- _YOUR ASSIGNMENT_
Locate the line that contains "[69,304,147,319] facebook ->". Reproduce it and all following lines up to the end of the material, exactly and with nothing added.
==============================
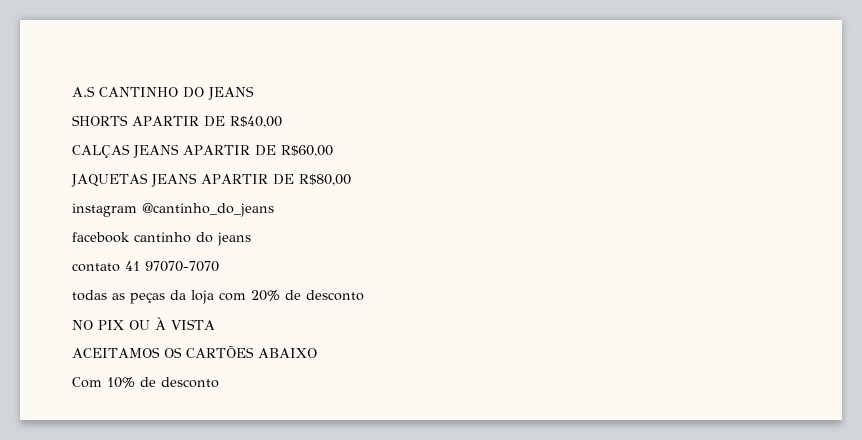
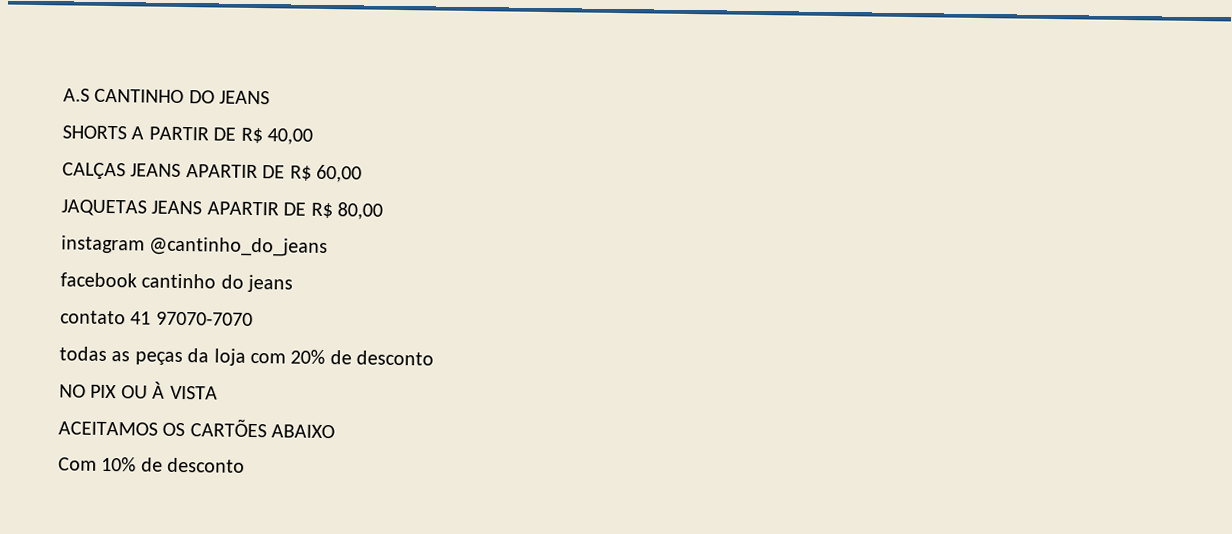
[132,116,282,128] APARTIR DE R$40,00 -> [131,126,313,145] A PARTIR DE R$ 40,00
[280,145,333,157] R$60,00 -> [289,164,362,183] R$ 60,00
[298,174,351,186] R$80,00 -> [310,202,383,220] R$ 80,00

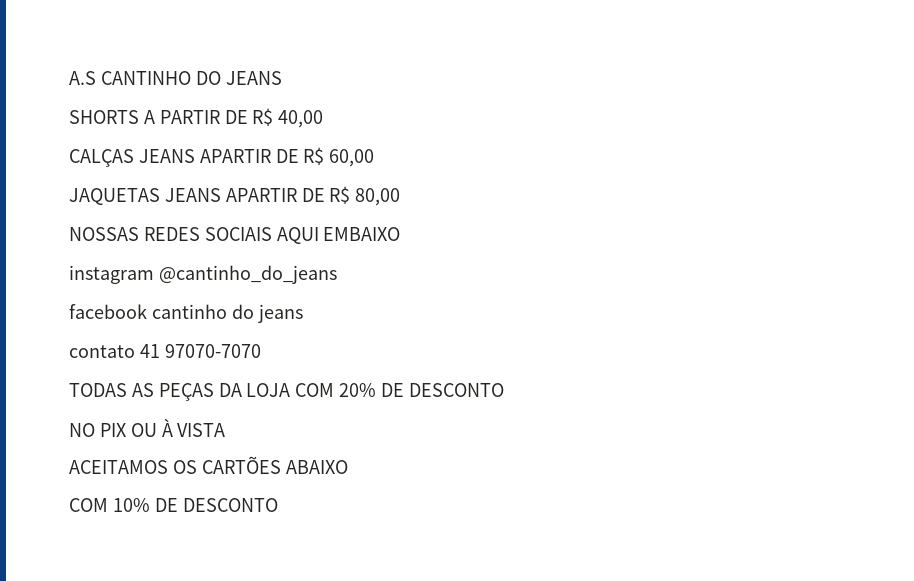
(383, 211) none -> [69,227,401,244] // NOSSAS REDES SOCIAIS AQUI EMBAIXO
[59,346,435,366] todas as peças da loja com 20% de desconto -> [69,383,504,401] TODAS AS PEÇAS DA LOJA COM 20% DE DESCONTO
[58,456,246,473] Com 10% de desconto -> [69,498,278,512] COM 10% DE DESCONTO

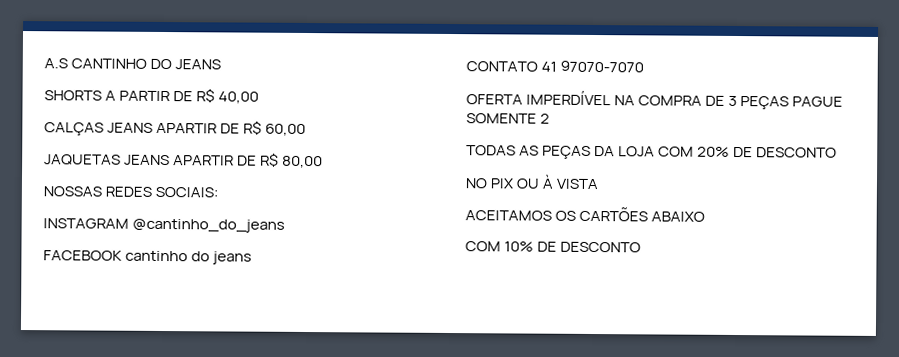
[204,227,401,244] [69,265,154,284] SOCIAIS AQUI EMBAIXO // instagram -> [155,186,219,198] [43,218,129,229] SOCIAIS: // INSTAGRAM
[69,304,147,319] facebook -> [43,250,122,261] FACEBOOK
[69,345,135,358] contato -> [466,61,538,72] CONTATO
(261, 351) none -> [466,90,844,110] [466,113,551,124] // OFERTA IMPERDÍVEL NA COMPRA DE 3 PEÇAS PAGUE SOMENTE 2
==============================
- _ANSWER_
[69,304,147,319] facebook -> [43,250,122,261] FACEBOOK
[69,345,135,358] contato -> [466,61,538,72] CONTATO
(261, 351) none -> [466,90,844,110] [466,113,551,124] // OFERTA IMPERDÍVEL NA COMPRA DE 3 PEÇAS PAGUE SOMENTE 2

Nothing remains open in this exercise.